■ **YOUR TASK**: Your copy should begin at the line containing "left: 344px ->" and end at the last line of the records; transcribe those lines exactly and leave out every picture.

[Code change snippets]
★ ★ ★ ★ ★ ★ ★
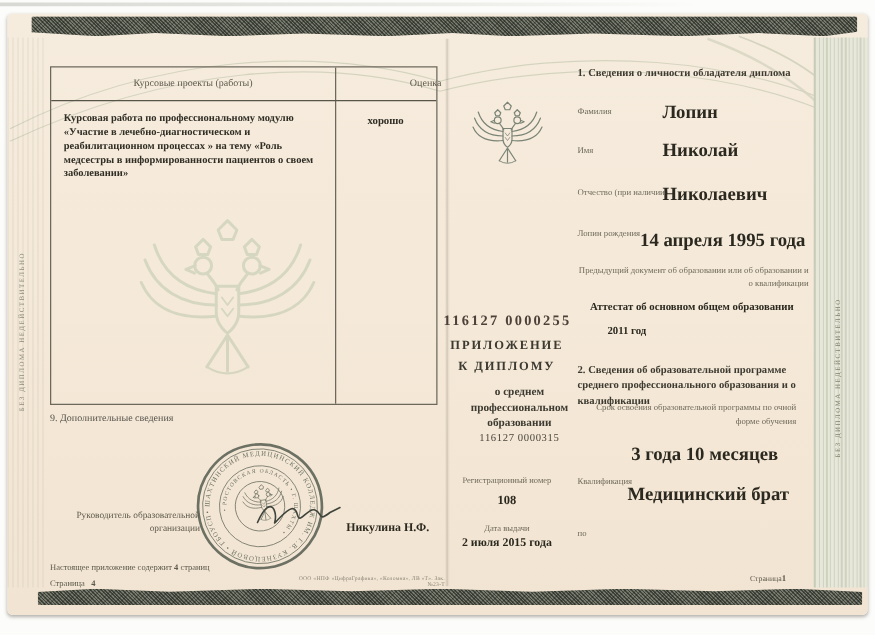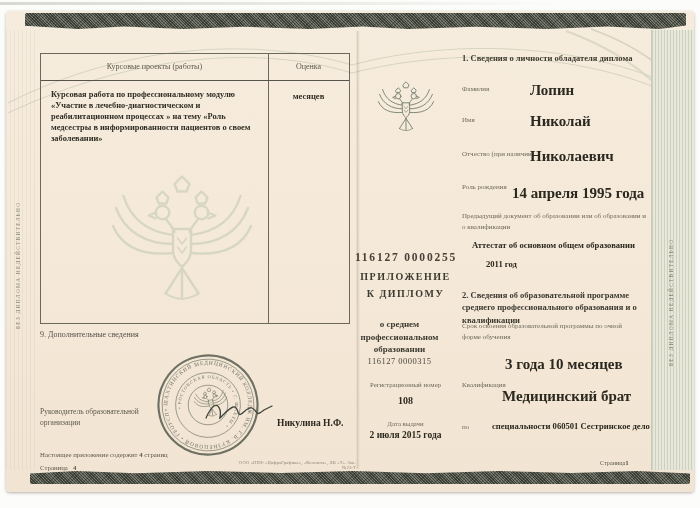"Оценка" .th2 { padding-left: none -> 32px }
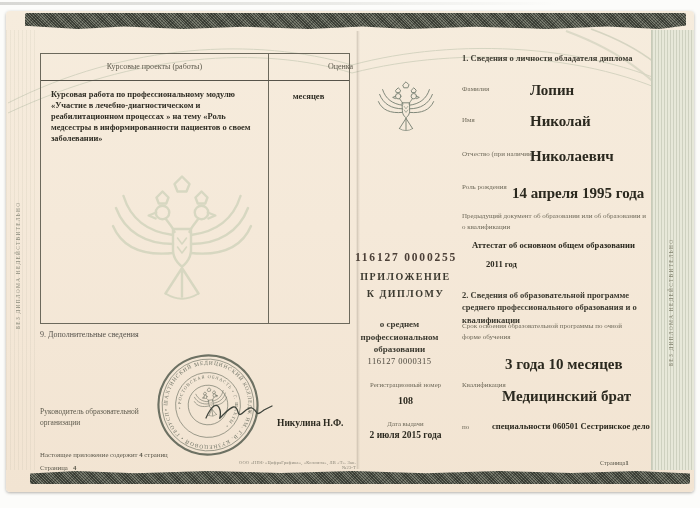"Фамилия" .label { text-align: none -> right }
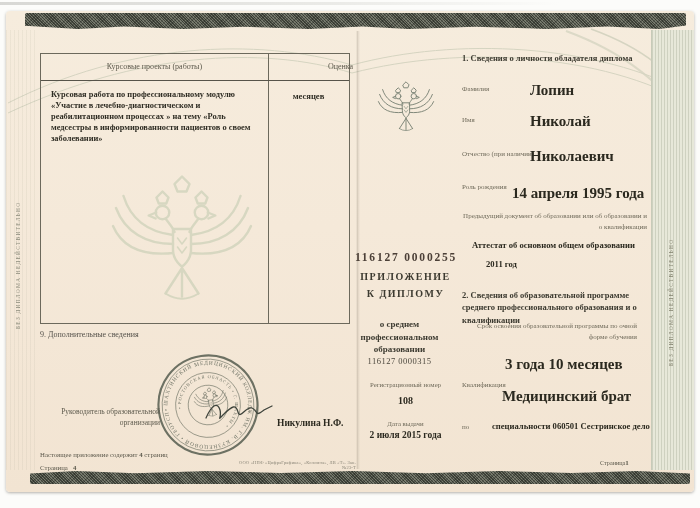"месяцев" div.grade { text: месяцев -> хорошо }
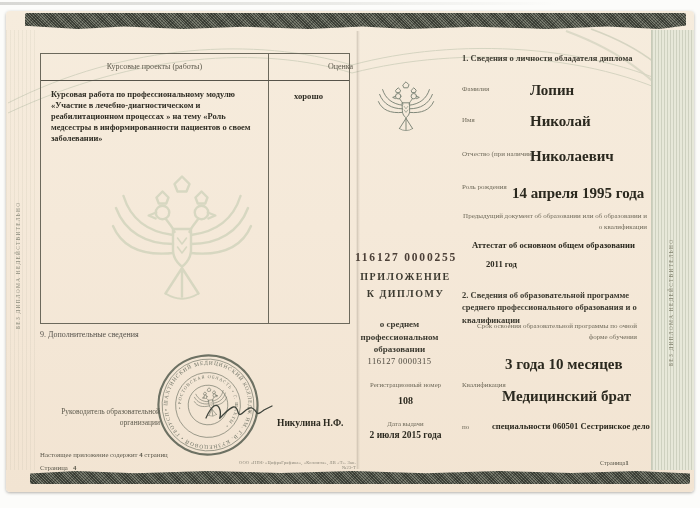"Роль рождения" div.t { text: Роль -> Лопин }
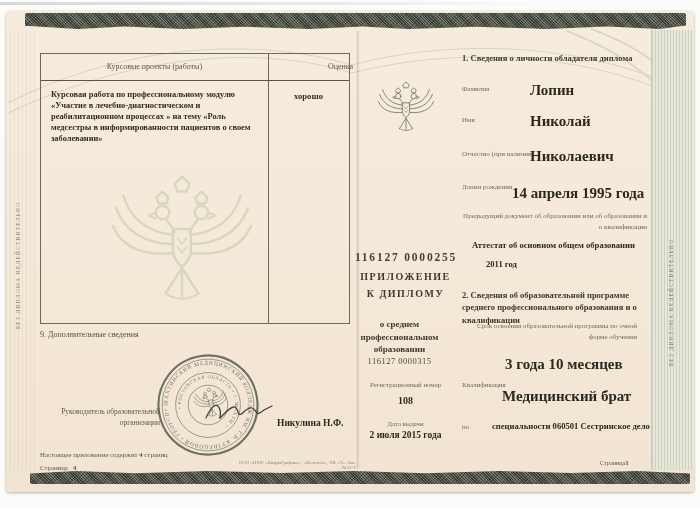"о среднем профессиональном образовании" .doc-sub { left: 344px -> 360px; margin-top: 11px -> none }
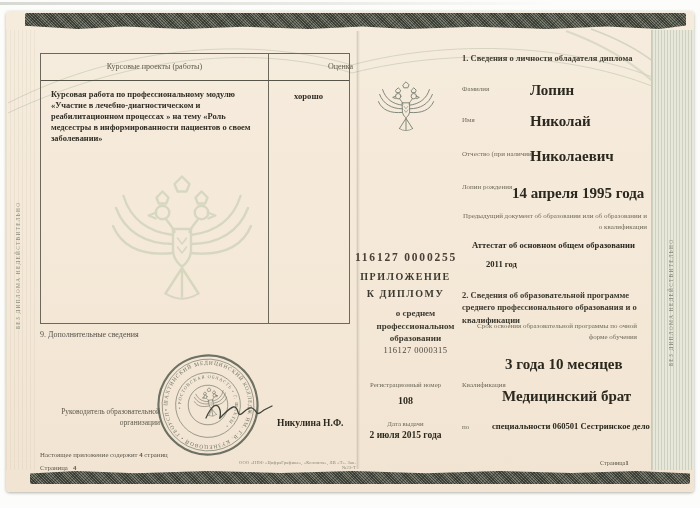"специальности 060501 Сестринское дело" div.t { html: <div>специальности 060501 Сестринское дело</div> -> none }
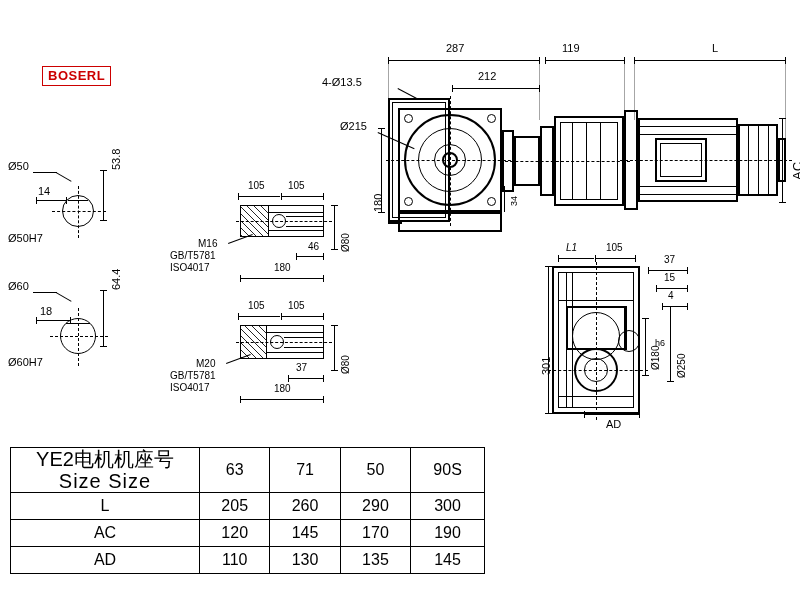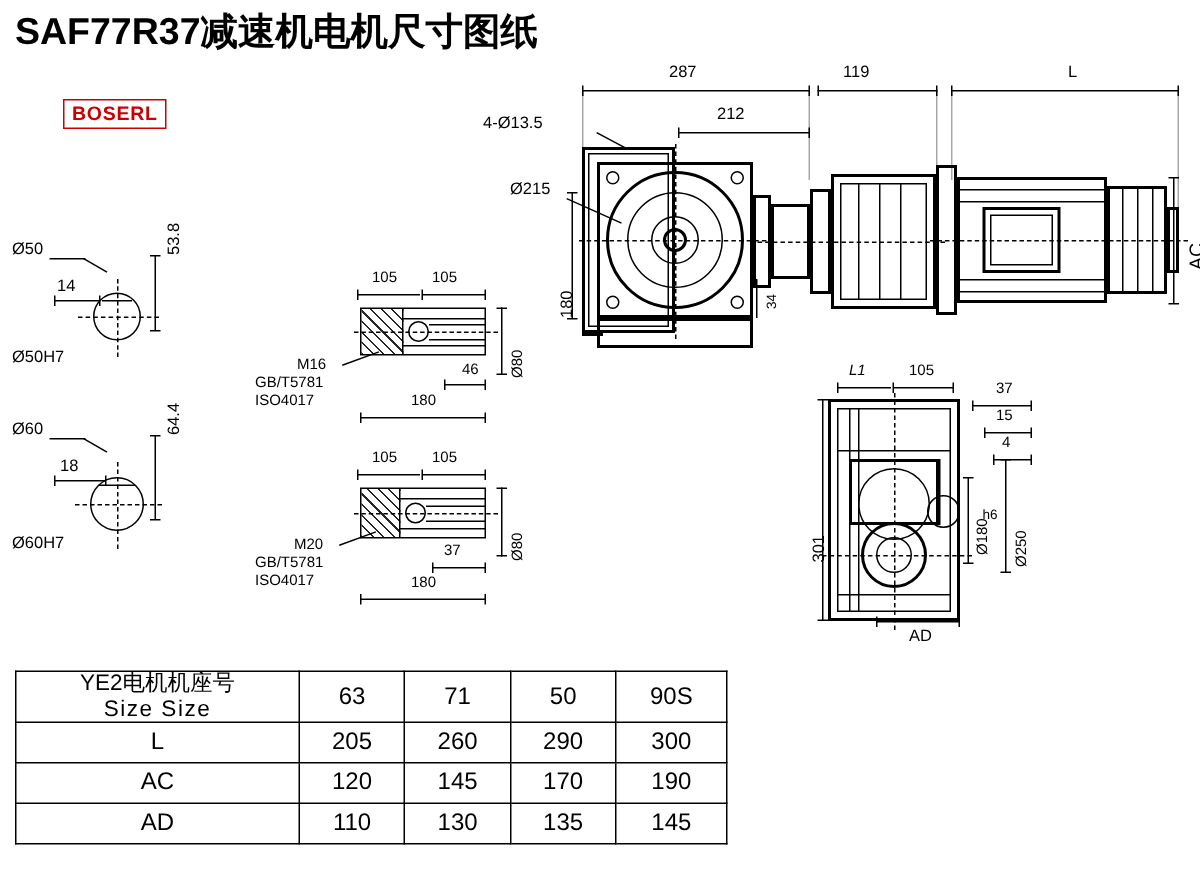"SAF77R37减速机电机尺寸图纸" div.title { html: <div>SAF77R37减速机电机尺寸图纸</div> -> none }
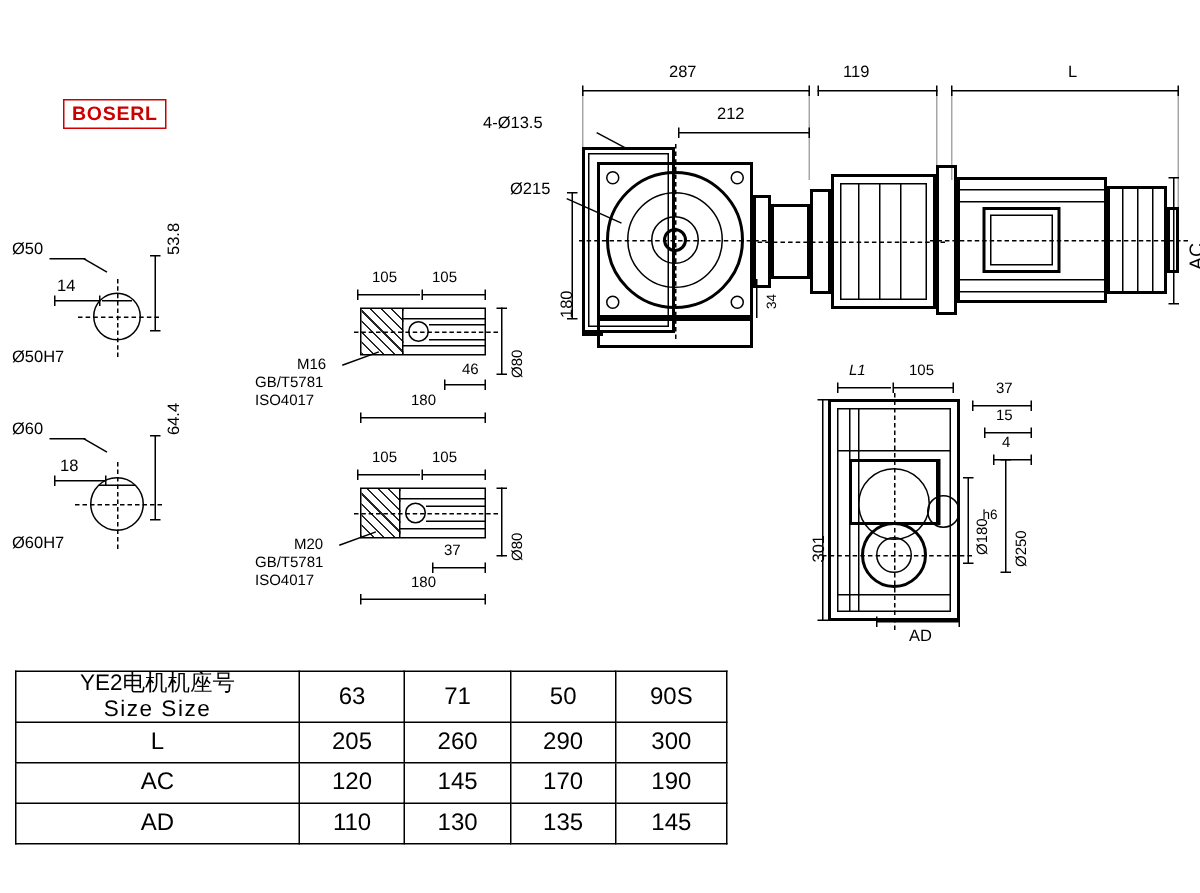"YE2电机机座号" table.spec td.head1 { font-size: 15px -> 20px }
★ ★ ★ ★ ★ ★ ★
■ **PROBLEM SOLUTION**:
"о среднем профессиональном образовании" .doc-sub { left: 344px -> 360px; margin-top: 11px -> none }
"специальности 060501 Сестринское дело" div.t { html: <div>специальности 060501 Сестринское дело</div> -> none }
"SAF77R37减速机电机尺寸图纸" div.title { html: <div>SAF77R37减速机电机尺寸图纸</div> -> none }
"YE2电机机座号" table.spec td.head1 { font-size: 15px -> 20px }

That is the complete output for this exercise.